Ce rebond est intervenu après que les réserves de carburéacteur avaient touché leur plus bas niveau depuis sept ans la semaine précédente. L’augmentation des arrivages, notamment depuis la raffinerie nigériane de Dangote, a participé à la reconstitution des stocks. Des cargaisons en provenance de Corée du Sud ont également rejoint le hub, tandis que des volumes ont été expédiés vers Chypre et le Royaume-Uni.
Malgré cette reprise hebdomadaire, les réserves de kérosène sont restées très éloignées de leur niveau de septembre 2025. Elles atteignaient alors 1,072 million de tonnes, soit presque deux fois le volume relevé cette semaine.

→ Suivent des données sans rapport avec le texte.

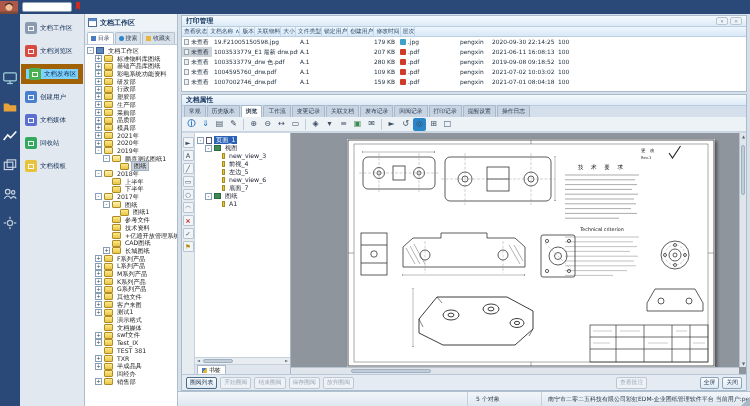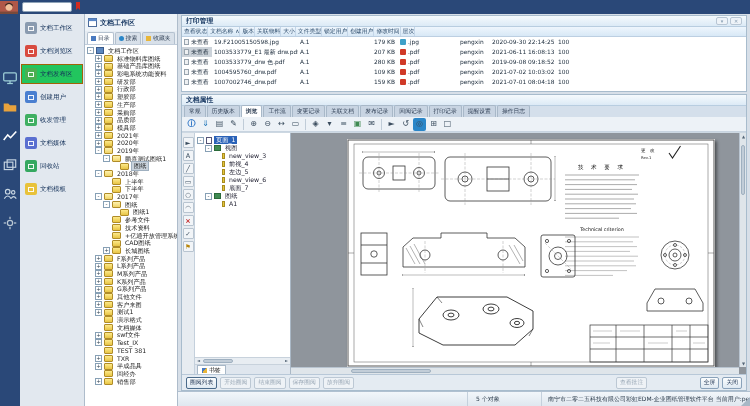"文档发布区" .nav-item.sel { background: #22c55e -> #7dd3fc; border: 1px solid #a16207 -> 5px solid #a16207 }
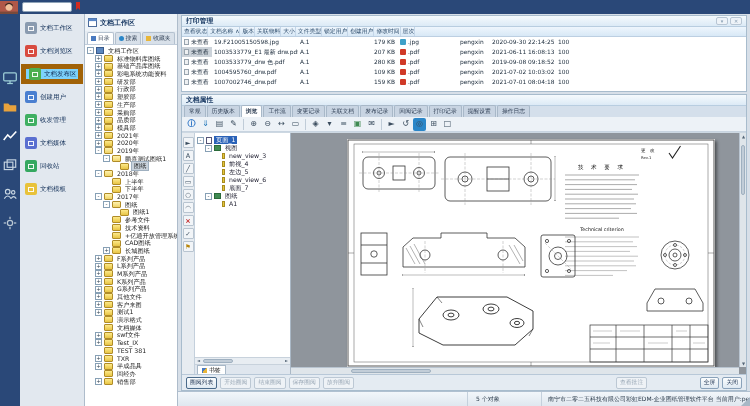"收发管理" div.nav-item { html: <div> <span> <i></i> </span> <span>收发管理</span> </div> -> none }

La demande intérieure de carburéacteur s’est parallèlement affaiblie. Insights Global a attribué cette évolution à plusieurs facteurs, dont le niveau élevé des tarifs de fret, les faibles niveaux d’eau qui ont limité les possibilités de transport sur le Rhin et le ralentissement du trafic aérien après la période estivale.
Le marché de l’essence a lui aussi connu une forte évolution. Les stocks ont augmenté de plus de 16% en une semaine, passant de 902 000 tonnes à 1,052 million de tonnes. Ils ont ainsi retrouvé leur niveau le plus élevé depuis la mi-juin.
Cette hausse a été alimentée par une intensification des opérations de mélange. Le hub a reçu de l’essence en provenance du Danemark, de France, d’Allemagne, de Lettonie, d’Espagne, de Suède et du Royaume-Uni. Dans le même temps, des cargaisons ont quitté la zone à destination notamment du Mozambique, de l’Arabie saoudite, des États-Unis et de marchés d’Afrique de l’Ouest.
Les réserves d’essence sont néanmoins demeurées inférieures à leur niveau de l’année précédente. Elles s’établissaient à 1,160 million de tonnes à la mi-septembre 2025.
Les stocks de naphta ont pour leur part progressé de 266 000 à 282 000 tonnes en une semaine. Les approvisionnements provenaient notamment de Bulgarie, de France, d’Italie, de Norvège, du Portugal, d’Espagne et du Royaume-Uni. Le Venezuela figurait parmi les destinations des cargaisons sortantes.
Le fioul lourd a suivi une trajectoire inverse. Ses réserves ont reculé de 1,6%, à 858 000 tonnes contre 872 000 tonnes une semaine auparavant, sous l’effet d’une augmentation des exportations. Des cargaisons ont notamment été dirigées vers les Caraïbes, la Méditerranée et l’Afrique de l’Ouest.
Pour le Maroc, les données de la semaine signalent donc principalement la poursuite des flux de gazole depuis le marché européen. Insights Global ne précise toutefois ni le nombre de cargaisons destinées au Royaume ni les volumes concernés.